Mauthausen was a central concentration camp, but it had numerous subcamps that surrounded it. The subcamps were connected by underground tunnels. One of these smaller subcamps, the Gusen complex, was the place they took people who were too weak to work. Gusen inmates were simply thrown on the ground and abandoned. People there were piled on top of each other, often unable to move around and covered in human excrement. German guards rarely distributed food in Gusen, so the prisoners simply starved to death.
Crazed prisoners at Mauthausen allegedly resorted to cannibalism to survive. Food was so scarce in Mauthausen, and sometimes high-ranking German guards like Oswald Pohl cut the rations in half. To stay alive, some inmates resorted to cannibalism, particularly during the winter months when other sustenance such as grass and sand was scarce. A black market of stolen meat emerged. Allegedly, “meat” came from dying inmates. Cannibalism became so rampant that extremely ill prisoners feared sleeping, afraid others might remove chunks of their flesh.
Mauthausen guards had nothing but time to come up with the most horrific ways to torture the prisoners. Sometimes they ordered them to pick strawberries in a field and then shot them…saying they were trying to escape. Concentration camp leaders also threw prisoner’s hats near the structure perimeters and shot whoever tried to retrieve their belongings. Barbed-wire fencing surrounded Mauthausen. The guards loved dangling “freedom” in front to the prisoners, or at least saying that the prisoners were trying to escape. Some inmates ended their own lives by throwing themselves against the fence. That didn’t usually end their lives instantly. The prisoner would just hang there, stuck in the wire, for days until they finally died.
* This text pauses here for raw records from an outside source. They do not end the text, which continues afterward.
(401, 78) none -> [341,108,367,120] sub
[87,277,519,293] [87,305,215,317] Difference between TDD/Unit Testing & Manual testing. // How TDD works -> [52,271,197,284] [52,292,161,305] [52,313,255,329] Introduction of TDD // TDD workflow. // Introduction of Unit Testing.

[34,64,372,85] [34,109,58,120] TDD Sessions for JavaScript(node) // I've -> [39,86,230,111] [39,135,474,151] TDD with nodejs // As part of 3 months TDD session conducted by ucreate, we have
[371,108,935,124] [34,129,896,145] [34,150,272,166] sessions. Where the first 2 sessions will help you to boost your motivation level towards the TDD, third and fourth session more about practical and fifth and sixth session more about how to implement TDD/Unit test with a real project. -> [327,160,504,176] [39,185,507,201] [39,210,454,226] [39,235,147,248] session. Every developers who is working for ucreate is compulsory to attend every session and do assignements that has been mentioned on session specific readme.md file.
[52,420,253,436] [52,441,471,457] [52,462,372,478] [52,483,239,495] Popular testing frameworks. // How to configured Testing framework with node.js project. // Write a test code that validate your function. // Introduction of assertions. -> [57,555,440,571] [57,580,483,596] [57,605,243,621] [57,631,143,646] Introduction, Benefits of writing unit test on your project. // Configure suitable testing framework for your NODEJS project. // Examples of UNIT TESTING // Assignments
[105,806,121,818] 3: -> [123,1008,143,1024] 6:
Mauthausen was finally liberated when World War II ended in 1945, but many of the inmates never received justice. They died before help arrived. The Austrian concentration camp claimed about 100,000 lives and thousands more were lost after their release. Allied soldiers didn’t understand the gravity of the situation when they arrived in Mauthausen. They were trying to help when they threw chocolate to the starving inmates. Chocolate has lots of calories, and is often given as a source of energy, but many of the inmates died, because their bodies could no longer digest solids. I can’t imagine the horror the soldiers must have felt, knowing that in trying to help, they had inadvertently caused the death of these poor prisoners. The camp was liberated on that day in 1945, but the terror that was daily life in Mauthausen will never be forgotten.